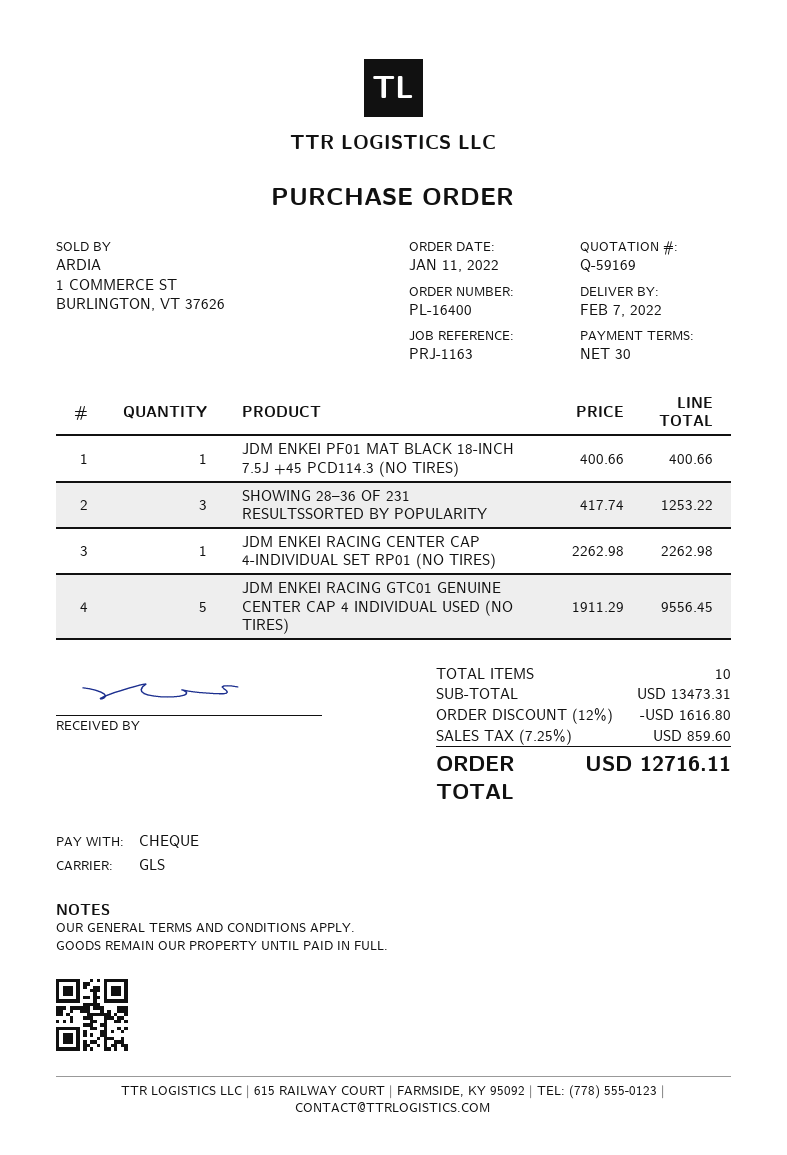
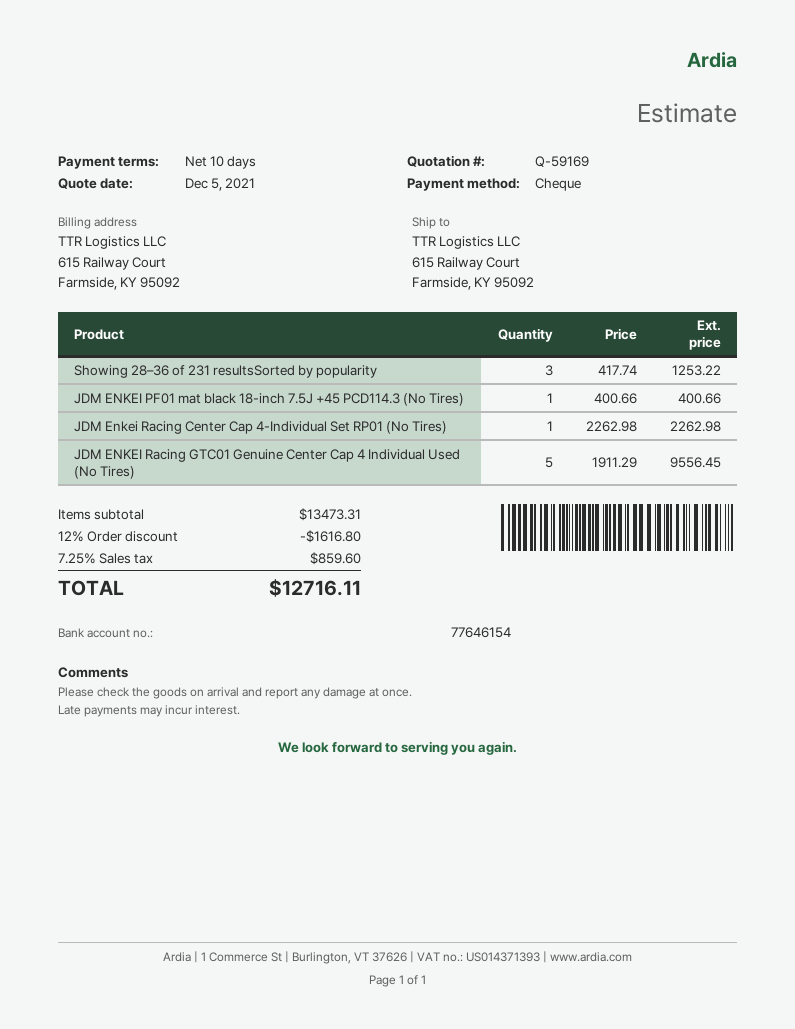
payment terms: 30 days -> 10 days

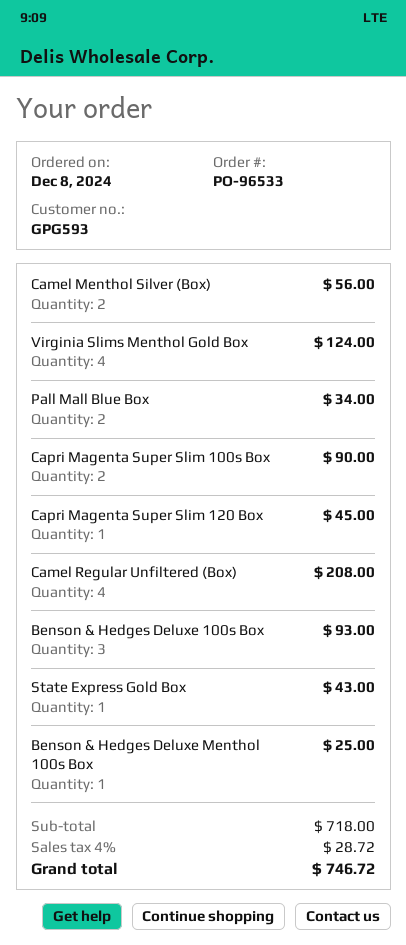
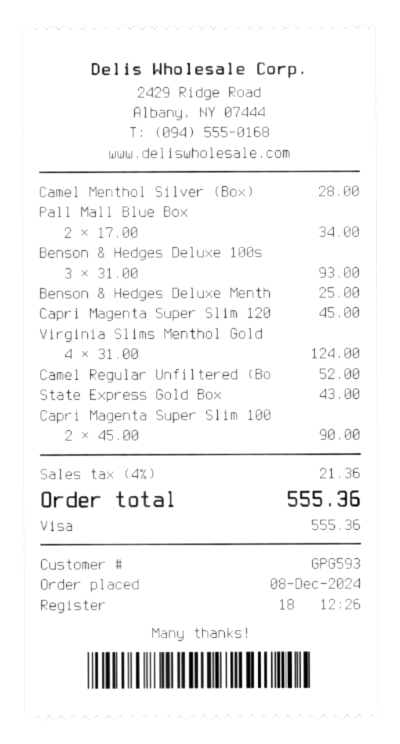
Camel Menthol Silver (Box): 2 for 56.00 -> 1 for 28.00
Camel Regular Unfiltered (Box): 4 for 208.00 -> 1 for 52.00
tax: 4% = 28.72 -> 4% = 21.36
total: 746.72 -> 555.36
:::::
- The problem
The images are to be left out; every line above should be set down exactly.

- Result of this exercise
payment terms: 30 days -> 10 days

Camel Menthol Silver (Box): 2 for 56.00 -> 1 for 28.00
Camel Regular Unfiltered (Box): 4 for 208.00 -> 1 for 52.00
tax: 4% = 28.72 -> 4% = 21.36
total: 746.72 -> 555.36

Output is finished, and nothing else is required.